*Task to carry out*.
In the listing beneath this line, copy exactly the lines starting with the one containing "- (a) Any Entity" and going on through the one containing "Power Transformer(s) (MPT(s))".

*Data records*.
+--
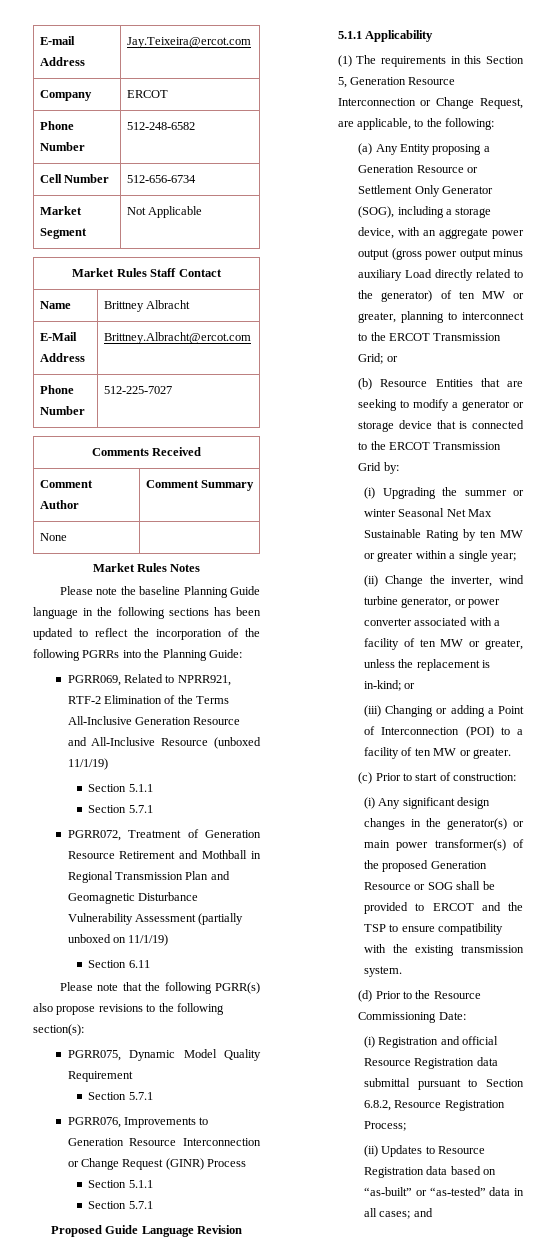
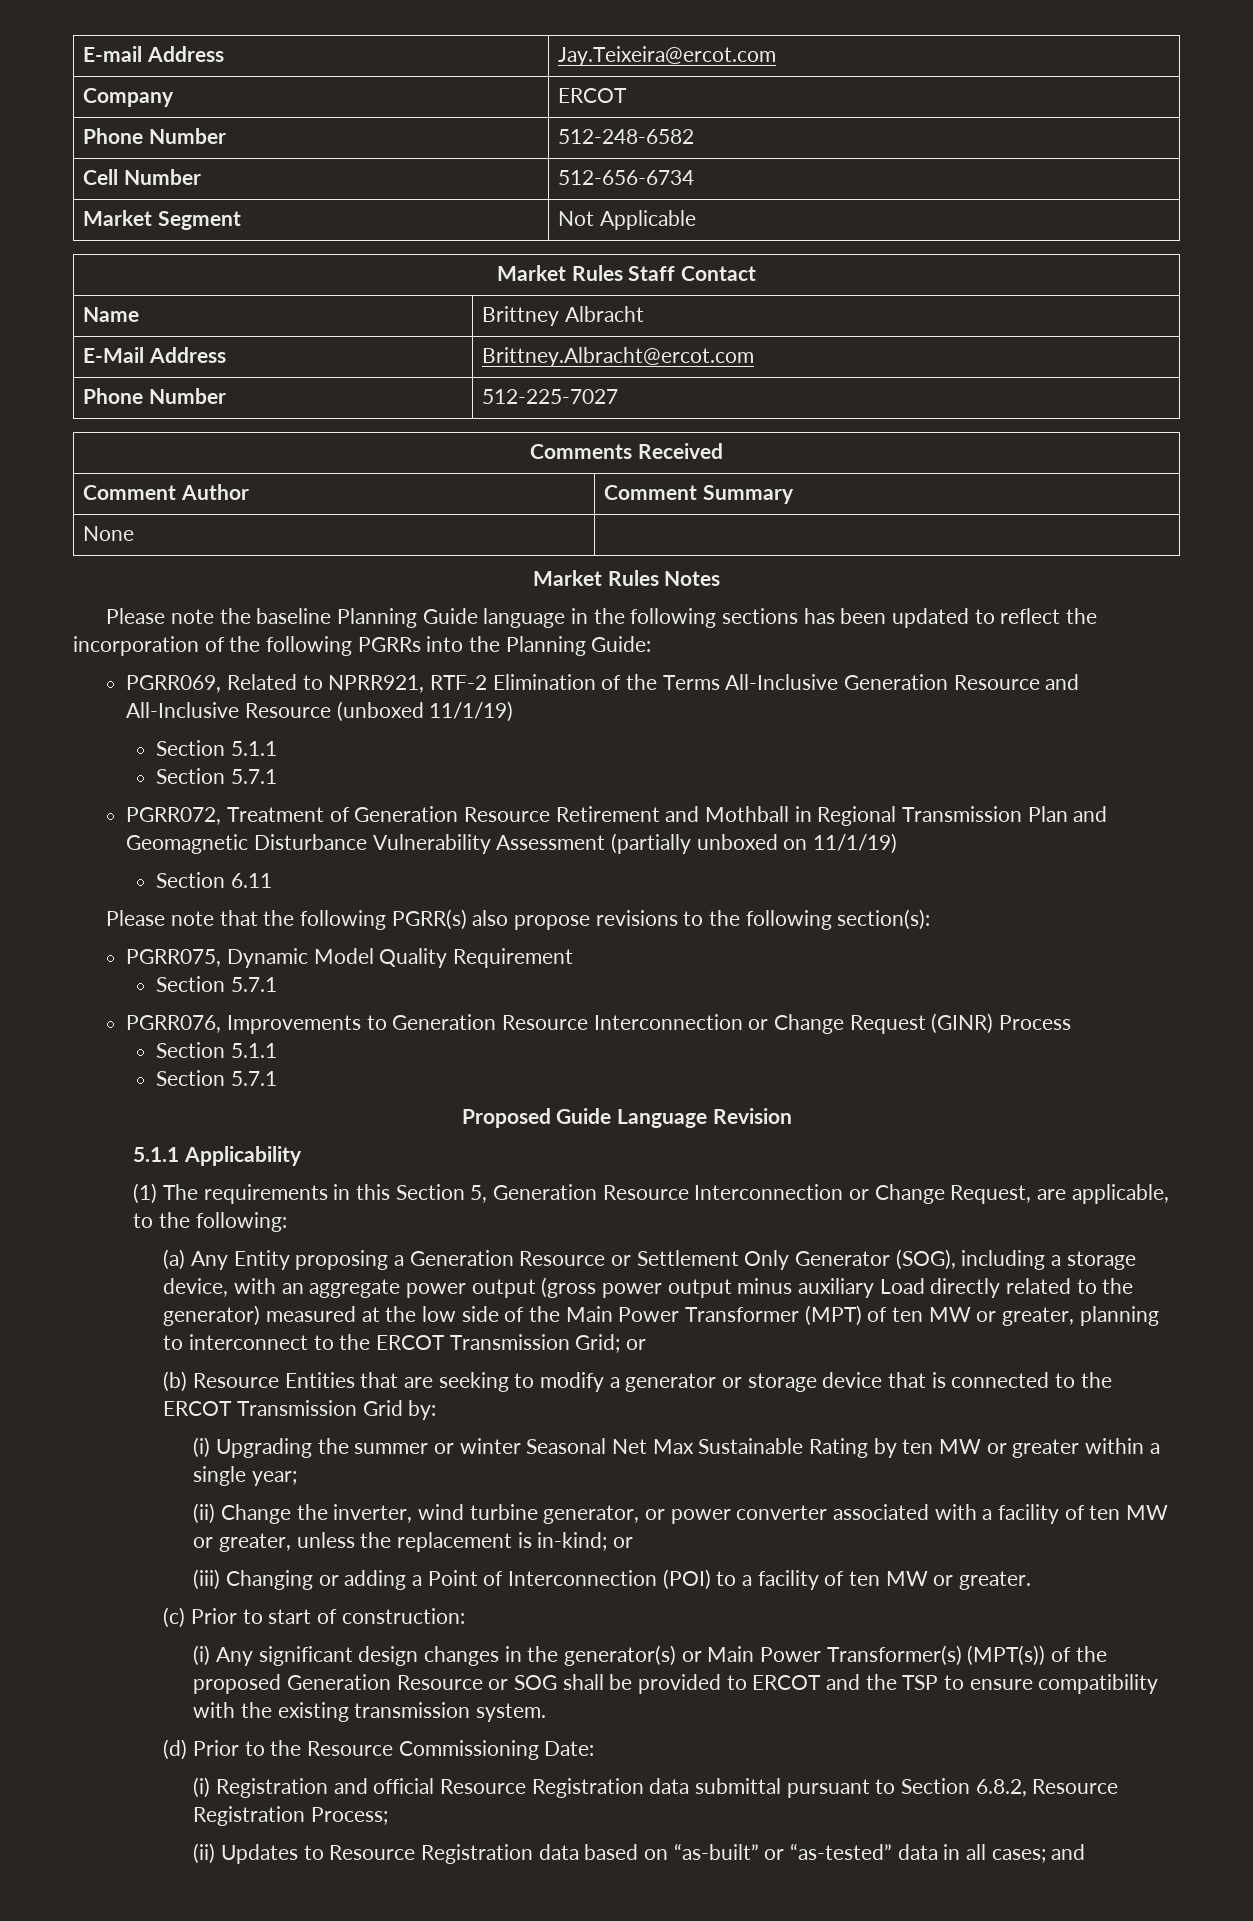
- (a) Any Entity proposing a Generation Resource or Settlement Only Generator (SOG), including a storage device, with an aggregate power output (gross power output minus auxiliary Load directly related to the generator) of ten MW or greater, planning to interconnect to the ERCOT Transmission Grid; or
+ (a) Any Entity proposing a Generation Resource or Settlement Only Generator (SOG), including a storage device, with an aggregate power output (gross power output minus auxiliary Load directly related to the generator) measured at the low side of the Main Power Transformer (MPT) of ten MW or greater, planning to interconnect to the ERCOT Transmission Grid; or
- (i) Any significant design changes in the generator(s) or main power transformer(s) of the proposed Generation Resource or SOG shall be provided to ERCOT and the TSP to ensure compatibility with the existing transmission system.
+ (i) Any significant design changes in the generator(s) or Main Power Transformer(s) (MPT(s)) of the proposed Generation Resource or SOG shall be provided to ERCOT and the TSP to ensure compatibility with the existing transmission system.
+--
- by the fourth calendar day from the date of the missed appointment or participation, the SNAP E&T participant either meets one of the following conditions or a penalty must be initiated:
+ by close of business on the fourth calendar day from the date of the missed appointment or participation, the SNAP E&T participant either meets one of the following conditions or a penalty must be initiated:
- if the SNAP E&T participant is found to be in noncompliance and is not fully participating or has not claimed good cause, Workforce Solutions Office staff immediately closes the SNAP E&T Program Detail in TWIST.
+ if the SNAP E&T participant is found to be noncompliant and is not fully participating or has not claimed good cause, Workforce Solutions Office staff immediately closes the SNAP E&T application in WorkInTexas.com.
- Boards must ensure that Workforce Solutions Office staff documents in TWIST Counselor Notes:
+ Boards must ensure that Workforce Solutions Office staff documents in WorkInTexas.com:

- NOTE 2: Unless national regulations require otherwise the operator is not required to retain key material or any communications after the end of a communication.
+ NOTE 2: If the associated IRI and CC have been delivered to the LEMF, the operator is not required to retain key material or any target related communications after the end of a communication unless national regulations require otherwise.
+--
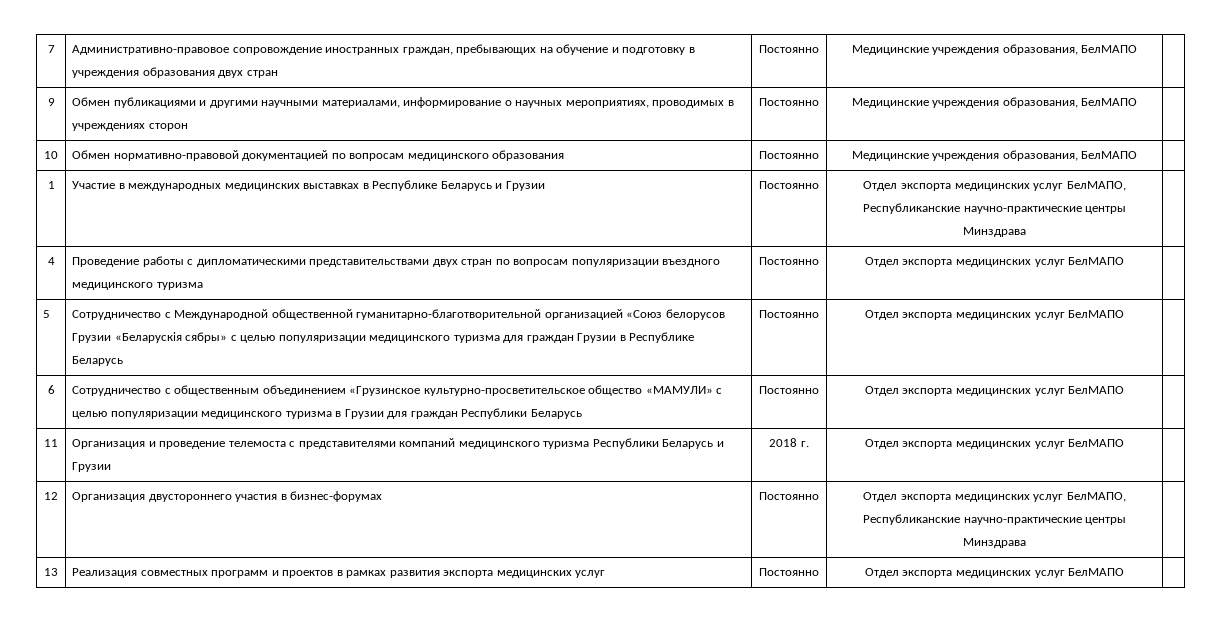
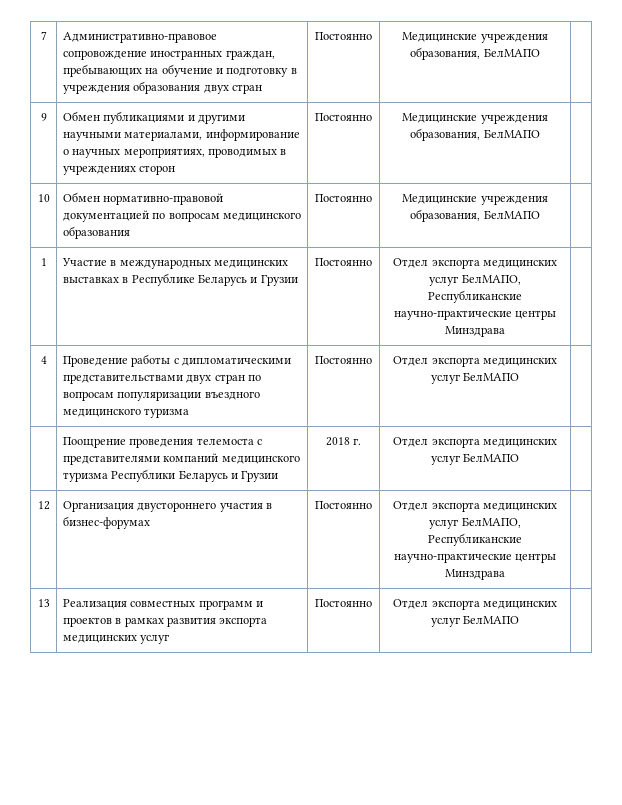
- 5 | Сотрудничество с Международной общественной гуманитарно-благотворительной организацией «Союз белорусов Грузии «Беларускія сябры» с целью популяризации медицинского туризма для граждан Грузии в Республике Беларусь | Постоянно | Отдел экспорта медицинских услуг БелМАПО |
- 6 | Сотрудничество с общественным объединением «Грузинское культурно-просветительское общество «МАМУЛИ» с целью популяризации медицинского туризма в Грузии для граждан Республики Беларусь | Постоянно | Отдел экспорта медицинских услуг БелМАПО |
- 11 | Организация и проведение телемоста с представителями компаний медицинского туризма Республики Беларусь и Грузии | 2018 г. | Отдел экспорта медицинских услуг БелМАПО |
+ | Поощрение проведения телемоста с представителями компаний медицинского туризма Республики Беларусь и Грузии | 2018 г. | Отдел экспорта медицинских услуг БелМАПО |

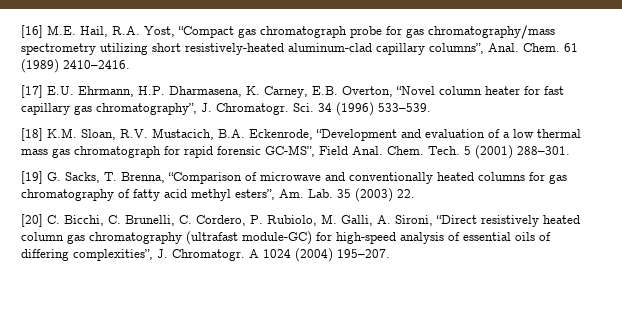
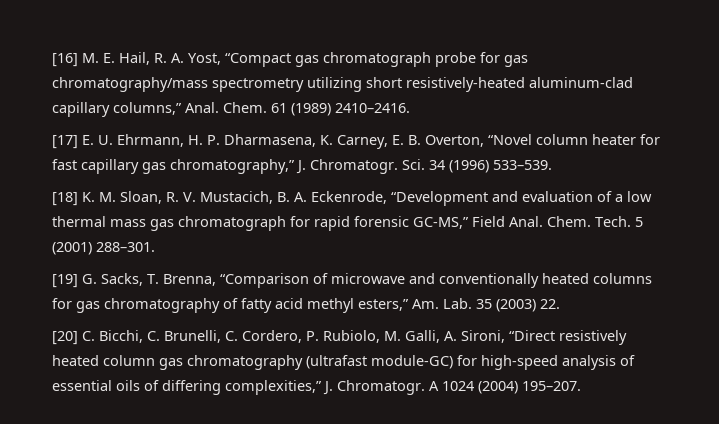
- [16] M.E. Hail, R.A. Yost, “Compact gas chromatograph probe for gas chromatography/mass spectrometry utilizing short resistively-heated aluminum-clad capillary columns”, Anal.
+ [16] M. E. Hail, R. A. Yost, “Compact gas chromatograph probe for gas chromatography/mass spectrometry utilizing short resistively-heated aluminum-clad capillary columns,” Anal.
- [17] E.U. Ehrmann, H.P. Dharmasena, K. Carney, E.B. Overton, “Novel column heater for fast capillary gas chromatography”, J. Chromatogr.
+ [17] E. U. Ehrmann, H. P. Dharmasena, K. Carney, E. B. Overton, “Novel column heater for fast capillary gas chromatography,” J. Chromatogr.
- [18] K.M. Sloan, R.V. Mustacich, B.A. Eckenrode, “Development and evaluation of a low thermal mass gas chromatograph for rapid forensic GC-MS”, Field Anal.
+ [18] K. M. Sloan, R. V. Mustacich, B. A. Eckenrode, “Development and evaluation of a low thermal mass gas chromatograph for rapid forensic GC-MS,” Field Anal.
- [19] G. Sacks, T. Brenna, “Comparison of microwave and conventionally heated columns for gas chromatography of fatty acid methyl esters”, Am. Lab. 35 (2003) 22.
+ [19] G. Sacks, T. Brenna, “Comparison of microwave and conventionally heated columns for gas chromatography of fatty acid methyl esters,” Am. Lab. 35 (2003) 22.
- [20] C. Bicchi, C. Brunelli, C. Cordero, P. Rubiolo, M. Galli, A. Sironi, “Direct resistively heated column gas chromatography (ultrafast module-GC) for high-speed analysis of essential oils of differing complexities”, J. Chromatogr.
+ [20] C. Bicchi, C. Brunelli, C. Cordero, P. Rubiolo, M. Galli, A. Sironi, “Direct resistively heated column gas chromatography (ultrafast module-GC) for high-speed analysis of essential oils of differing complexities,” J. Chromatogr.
+--
*Reply to the task*.
- (a) Any Entity proposing a Generation Resource or Settlement Only Generator (SOG), including a storage device, with an aggregate power output (gross power output minus auxiliary Load directly related to the generator) of ten MW or greater, planning to interconnect to the ERCOT Transmission Grid; or
+ (a) Any Entity proposing a Generation Resource or Settlement Only Generator (SOG), including a storage device, with an aggregate power output (gross power output minus auxiliary Load directly related to the generator) measured at the low side of the Main Power Transformer (MPT) of ten MW or greater, planning to interconnect to the ERCOT Transmission Grid; or
- (i) Any significant design changes in the generator(s) or main power transformer(s) of the proposed Generation Resource or SOG shall be provided to ERCOT and the TSP to ensure compatibility with the existing transmission system.
+ (i) Any significant design changes in the generator(s) or Main Power Transformer(s) (MPT(s)) of the proposed Generation Resource or SOG shall be provided to ERCOT and the TSP to ensure compatibility with the existing transmission system.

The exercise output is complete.